§ **TASK TO CARRY OUT**
I'd ask you to write out the lines below exactly, with no images.

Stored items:

====================

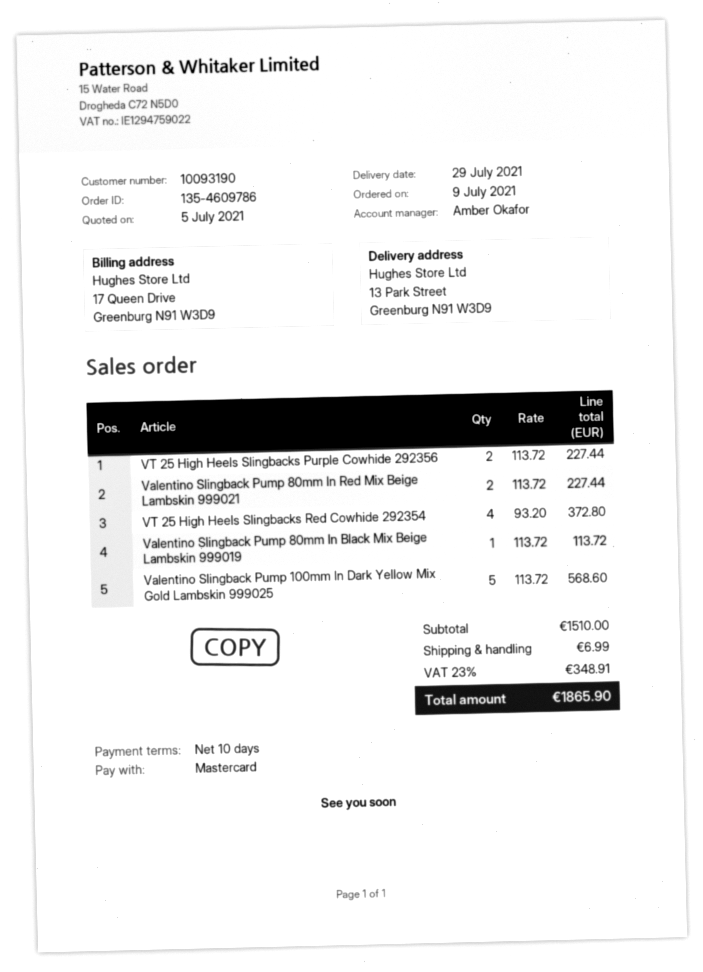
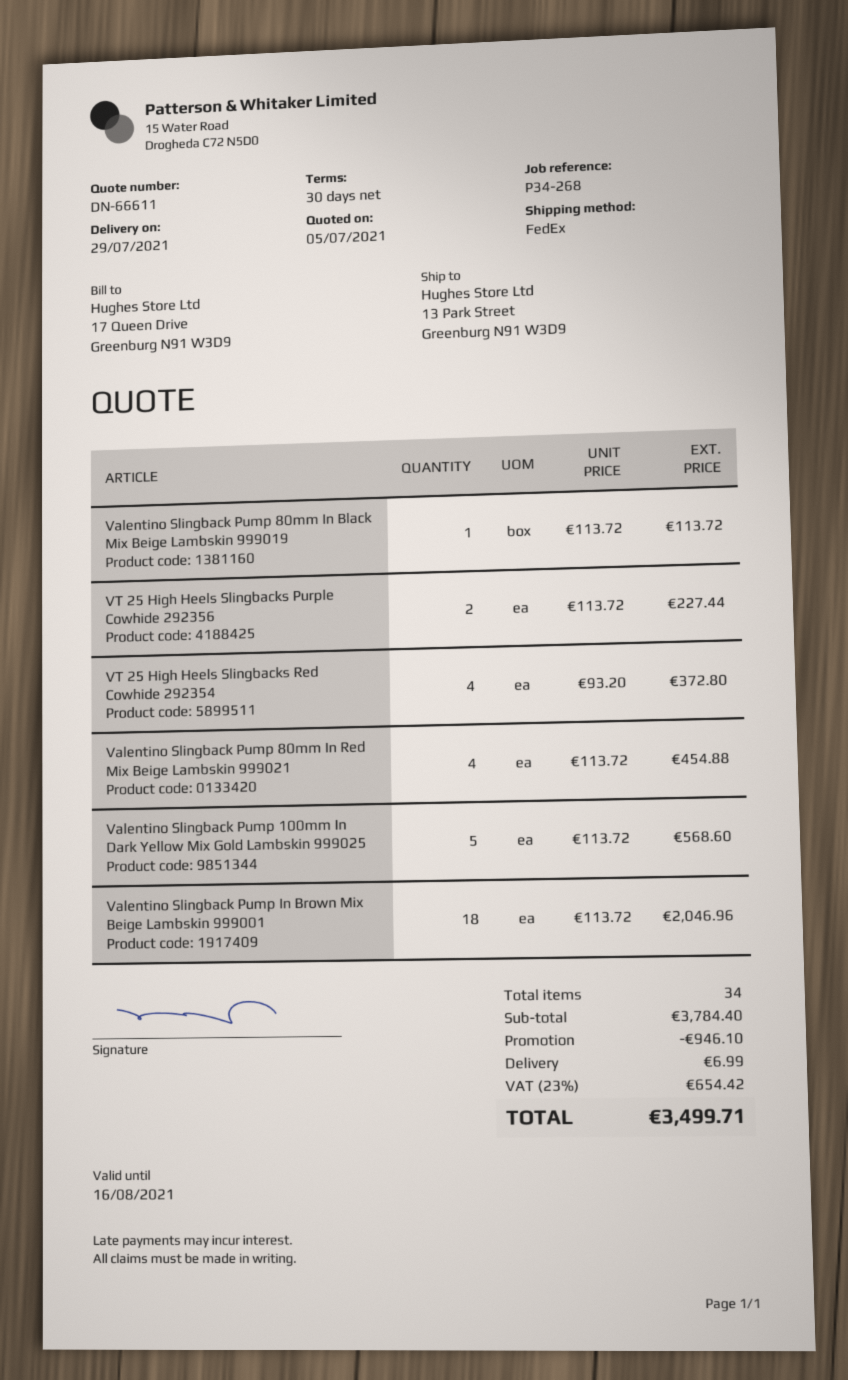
payment terms: 10 days -> 30 days
Valentino Slingback Pump 80mm In Red Mix Beige Lambskin 999021: 2 x 113.72 = 227.44 -> 4 x 113.72 = 454.88
Valentino Slingback Pump In Brown Mix Beige Lambskin 999001: none -> 18 x 113.72 = 2046.96
subtotal: 1510.00 -> 3784.40
discount: none -> 946.10
tax: 23% = 348.91 -> 23% = 654.42
total: 1865.90 -> 3499.71

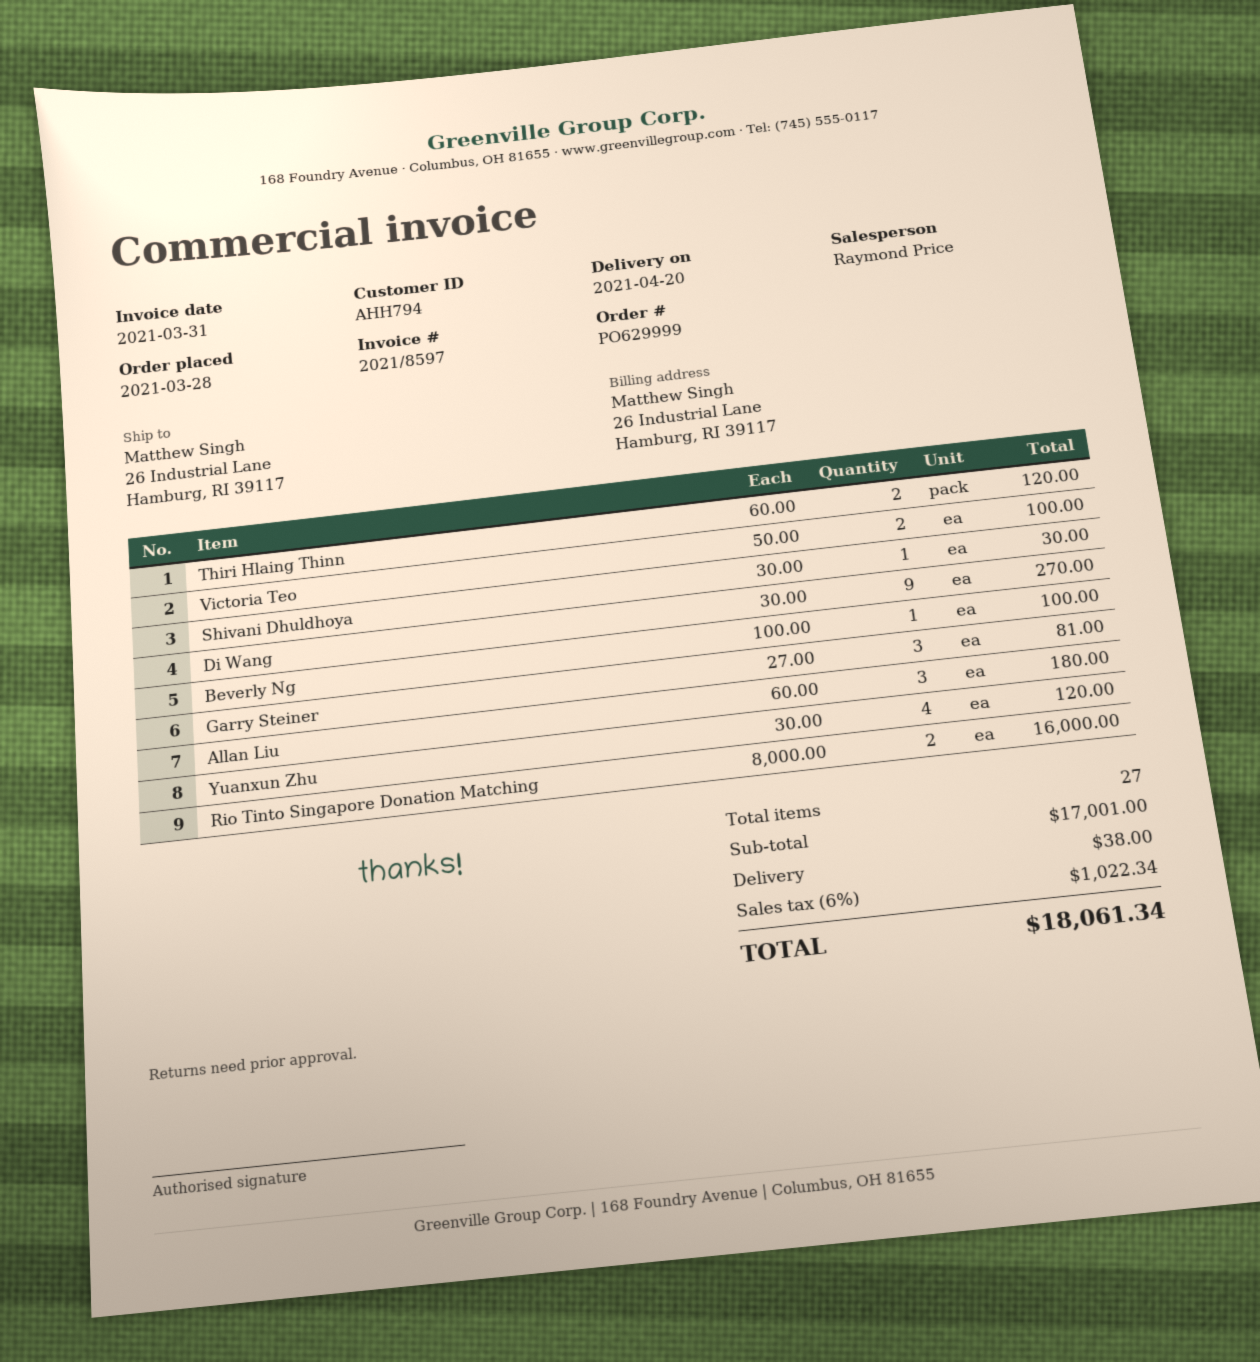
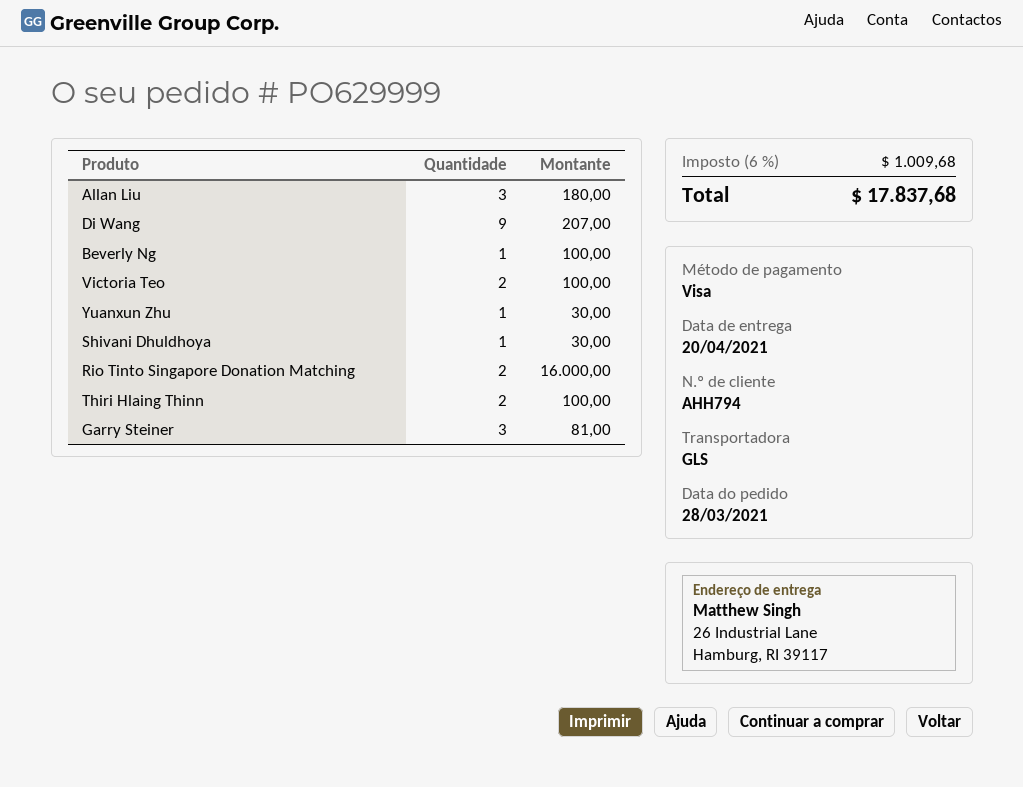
Thiri Hlaing Thinn: 2 for 120.00 -> 2 for 100.00
Di Wang: 9 for 270.00 -> 9 for 207.00
Yuanxun Zhu: 4 for 120.00 -> 1 for 30.00
shipping: 38.00 -> none
tax: 6% = 1022.34 -> 6% = 1009.68
total: 18061.34 -> 17837.68

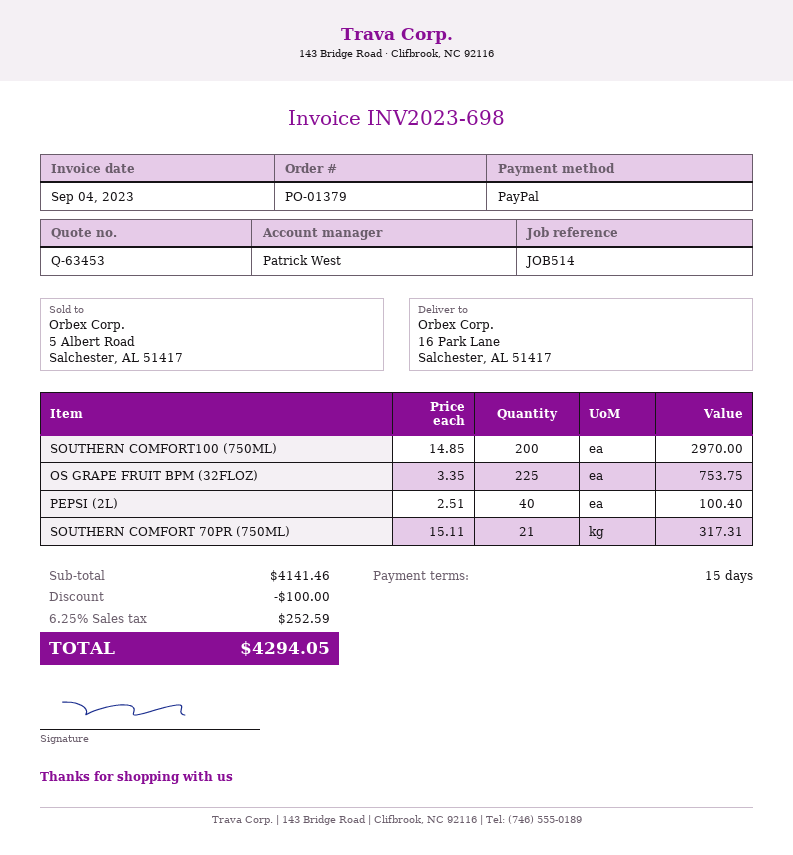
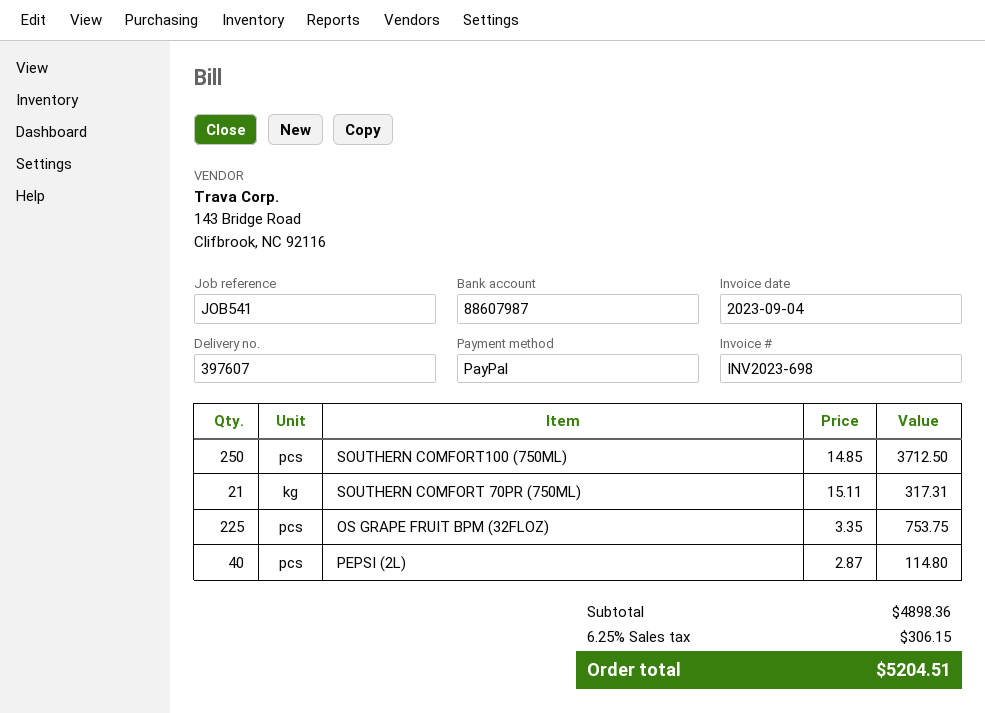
reference: JOB514 -> JOB541
SOUTHERN COMFORT100 (750ML): 200 x 14.85 = 2970.00 -> 250 x 14.85 = 3712.50
PEPSI (2L): 40 x 2.51 = 100.40 -> 40 x 2.87 = 114.80
subtotal: 4141.46 -> 4898.36
discount: 100.00 -> none
tax: 6.25% = 252.59 -> 6.25% = 306.15
total: 4294.05 -> 5204.51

====================

§ **RESPONSE FOR THIS EXERCISE**
payment terms: 10 days -> 30 days
Valentino Slingback Pump 80mm In Red Mix Beige Lambskin 999021: 2 x 113.72 = 227.44 -> 4 x 113.72 = 454.88
Valentino Slingback Pump In Brown Mix Beige Lambskin 999001: none -> 18 x 113.72 = 2046.96
subtotal: 1510.00 -> 3784.40
discount: none -> 946.10
tax: 23% = 348.91 -> 23% = 654.42
total: 1865.90 -> 3499.71

Thiri Hlaing Thinn: 2 for 120.00 -> 2 for 100.00
Di Wang: 9 for 270.00 -> 9 for 207.00
Yuanxun Zhu: 4 for 120.00 -> 1 for 30.00
shipping: 38.00 -> none
tax: 6% = 1022.34 -> 6% = 1009.68
total: 18061.34 -> 17837.68

reference: JOB514 -> JOB541
SOUTHERN COMFORT100 (750ML): 200 x 14.85 = 2970.00 -> 250 x 14.85 = 3712.50
PEPSI (2L): 40 x 2.51 = 100.40 -> 40 x 2.87 = 114.80
subtotal: 4141.46 -> 4898.36
discount: 100.00 -> none
tax: 6.25% = 252.59 -> 6.25% = 306.15
total: 4294.05 -> 5204.51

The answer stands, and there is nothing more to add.